What You Will Learn:
- Identify what the machine learning software best suits your needs
- Work with scalable machine learning pipelines
- Scale up pipelines from prototypes to fully fledged software
- Choose suitable data sources and processing methods for your product
- Differentiate raw data from complex processing, noting their advantages
- Track and mitigate important ethical risks in machine learning software
- Work with testing and validation for machine learning systems
Who this book is for:
If you're a machine learning engineer, this book will help you design more robust software, and understand which scaling-up challenges you need to address and why. Software engineers will benefit from best practices that will make your products robust, reliable, and innovative. Decision makers will also find lots of useful information in this book, including guidance on what to look for in a well-designed machine learning software product.
商品描述(中文翻譯)
高效地將您的初始設計轉化為大型系統,通過學習基礎設施、算法和現代軟件產品的道德考慮因素。
主要特點:
- 學習如何將您的機器學習軟件提升到專業水平
- 在運行時確保機器學習流程的質量
- 將您的知識應用於自然語言、編程語言和圖像
書籍描述:
儘管現在創建機器學習流程或從該流程開發軟件系統的工作原型變得容易和直接,但將其轉化為專業軟件系統的過程仍然是廣泛的。本書將幫助您掌握各種最佳實踐和技巧,幫助軟件工程師將原型流程轉化為完整的軟件產品。

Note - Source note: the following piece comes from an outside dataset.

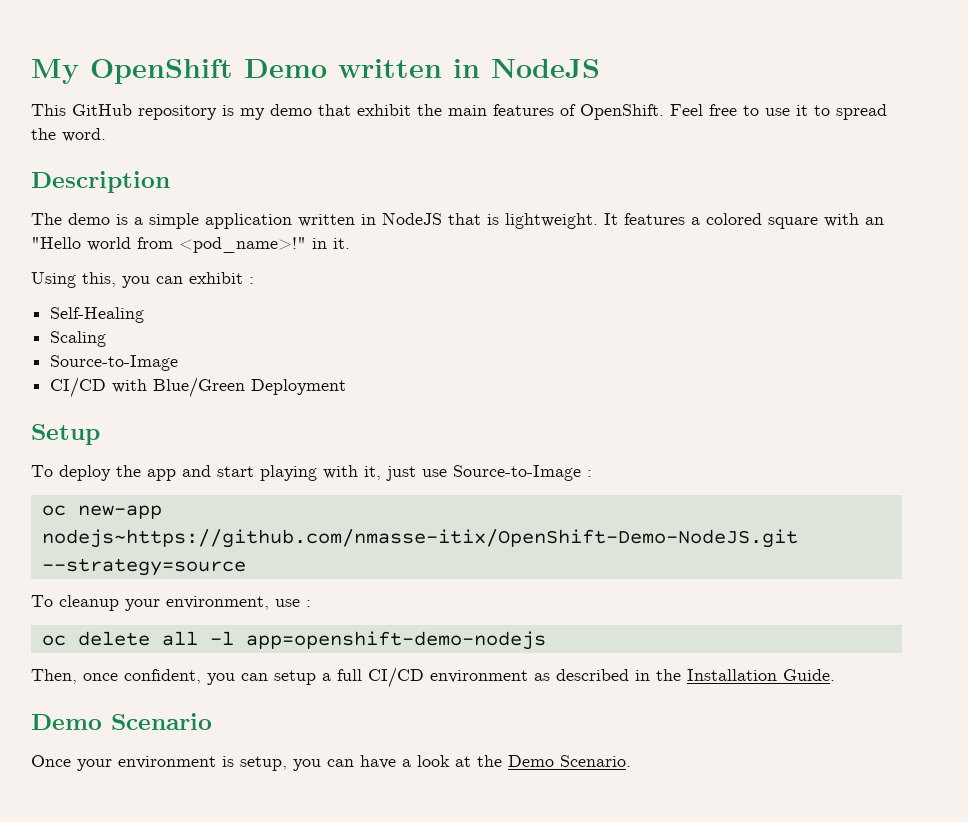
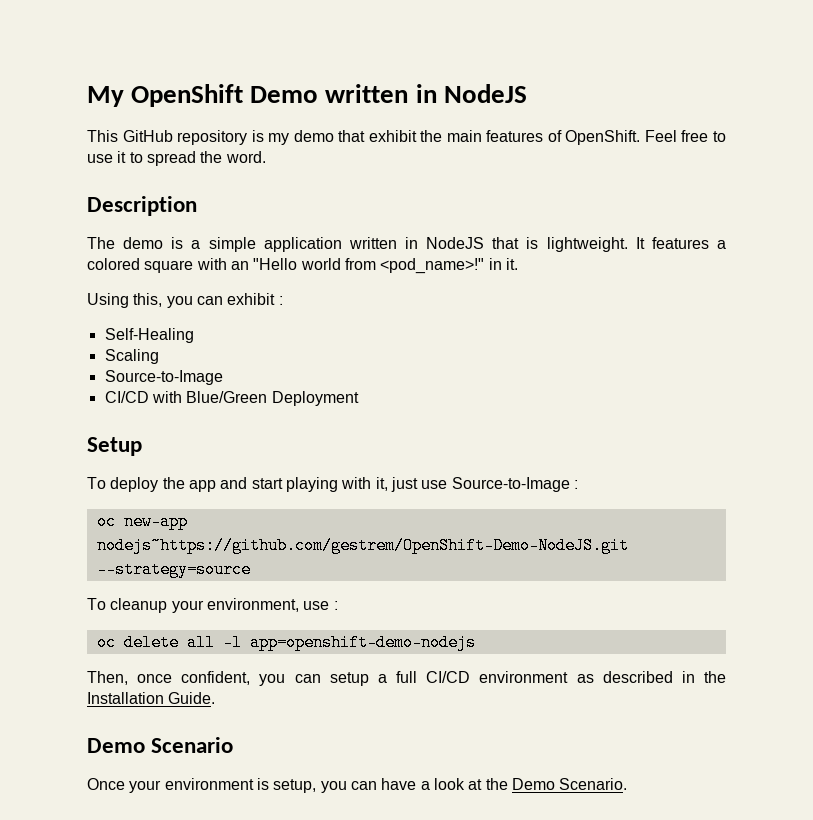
- oc new-app nodejs~https://github.com/nmasse-itix/OpenShift-Demo-NodeJS.git --strategy=source
+ oc new-app nodejs~https://github.com/gestrem/OpenShift-Demo-NodeJS.git --strategy=source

本書首先介紹了以機器學習為核心的專業軟件系統的主要概念。隨著進展,您將探索傳統非機器學習軟件和機器學習軟件之間的差異。最初的最佳實踐將指導您確定產品所需的軟件類型。隨後,您將深入研究算法,包括選擇、開發和測試,然後通過定義識別正確數據源並確保其質量的最佳實踐,探索機器學習系統基礎設施的細節。
最後,您將解決大規模機器學習系統最具挑戰性的方面-倫理問題。通過探索和定義評估倫理風險的最佳實踐和緩解策略,您將在書籍的結尾處回到一切的開始-大規模機器學習軟件。
您將學到什麼:
- 確定最適合您需求的機器學習軟件
- 使用可擴展的機器學習流程
- 將原型流程擴展為完整的軟件
- 為產品選擇合適的數據源和處理方法
- 區分原始數據和複雜處理,注意它們的優點
- 追蹤和緩解機器學習軟件中的重要倫理風險
- 使用測試和驗證機器學習系統
本書適合對象:
如果您是機器學習工程師,本書將幫助您設計更強大的軟件,並了解需要解決的擴展挑戰及其原因。軟件工程師將從最佳實踐中受益,使您的產品更加強大、可靠和創新。決策者也將在本書中找到許多有用的信息,包括關於如何設計良好的機器學習軟件產品的指導。